▸ EXERCISE AIM
Without including pictures, set down every record exactly as it stands.

^^^^^^^^

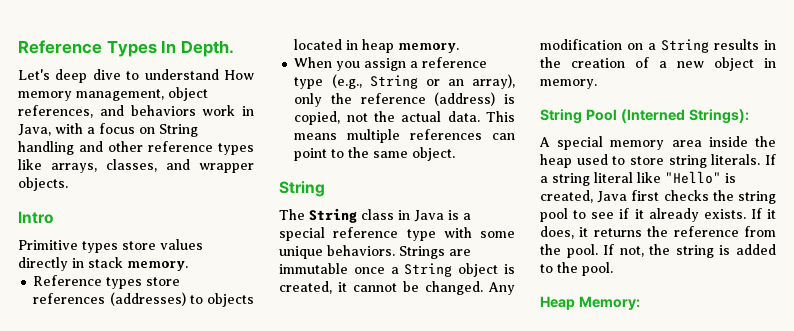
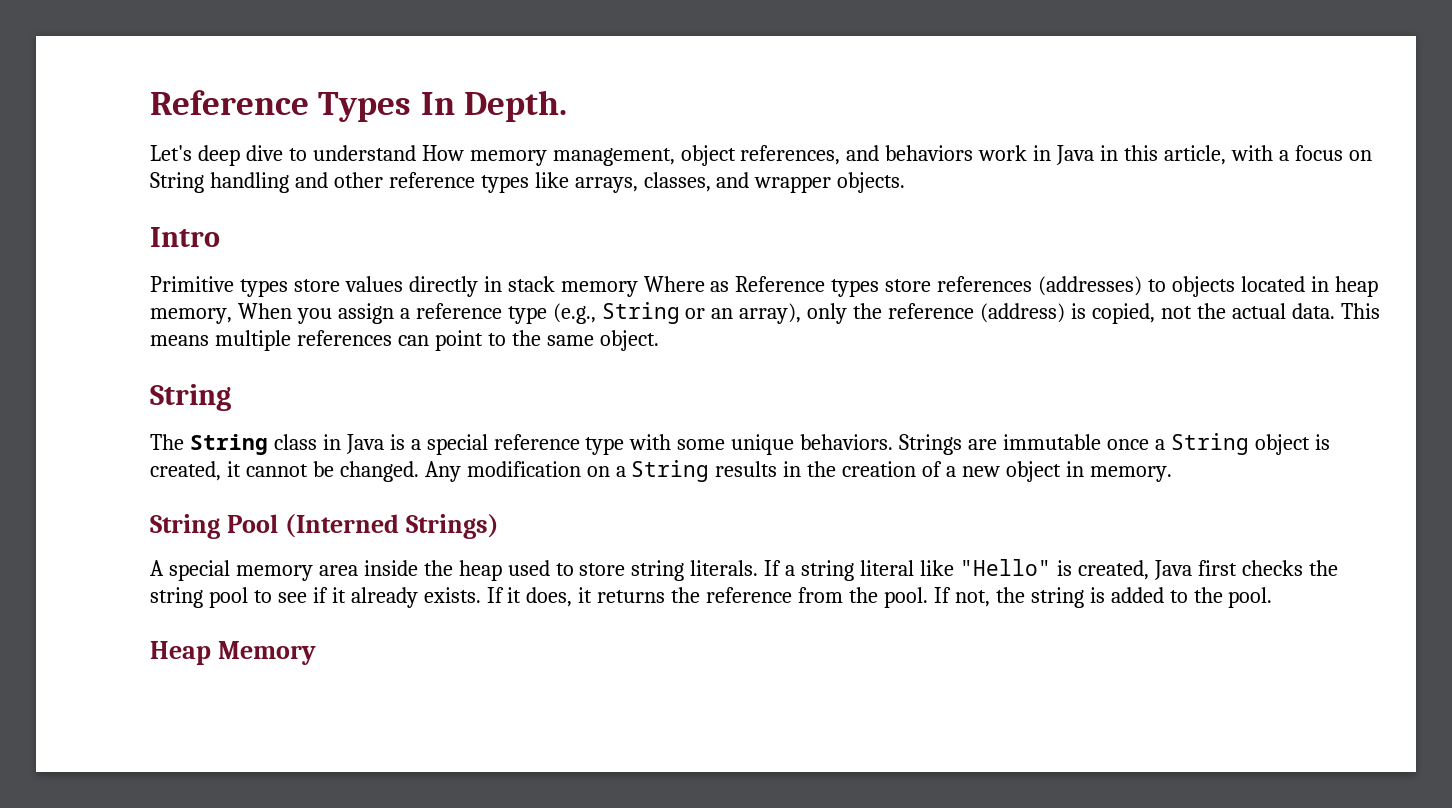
- Let's deep dive to understand How memory management, object references, and behaviors work in Java, with a focus on String handling and other reference types like arrays, classes, and wrapper objects.
+ Let's deep dive to understand How memory management, object references, and behaviors work in Java in this article, with a focus on String handling and other reference types like arrays, classes, and wrapper objects.
- Primitive types store values directly in stack memory.
- Reference types store references (addresses) to objects located in heap memory.
- When you assign a reference type (e.g., String or an array), only the reference (address) is copied, not the actual data.
+ Primitive types store values directly in stack memory Where as Reference types store references (addresses) to objects located in heap memory, When you assign a reference type (e.g., String or an array), only the reference (address) is copied, not the actual data.
- String Pool (Interned Strings):
+ String Pool (Interned Strings)
- Heap Memory:
+ Heap Memory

^^^^^^^^

▸ ANSWER FOR THE TASK
- Let's deep dive to understand How memory management, object references, and behaviors work in Java, with a focus on String handling and other reference types like arrays, classes, and wrapper objects.
+ Let's deep dive to understand How memory management, object references, and behaviors work in Java in this article, with a focus on String handling and other reference types like arrays, classes, and wrapper objects.
- Primitive types store values directly in stack memory.
- Reference types store references (addresses) to objects located in heap memory.
- When you assign a reference type (e.g., String or an array), only the reference (address) is copied, not the actual data.
+ Primitive types store values directly in stack memory Where as Reference types store references (addresses) to objects located in heap memory, When you assign a reference type (e.g., String or an array), only the reference (address) is copied, not the actual data.
- String Pool (Interned Strings):
+ String Pool (Interned Strings)
- Heap Memory:
+ Heap Memory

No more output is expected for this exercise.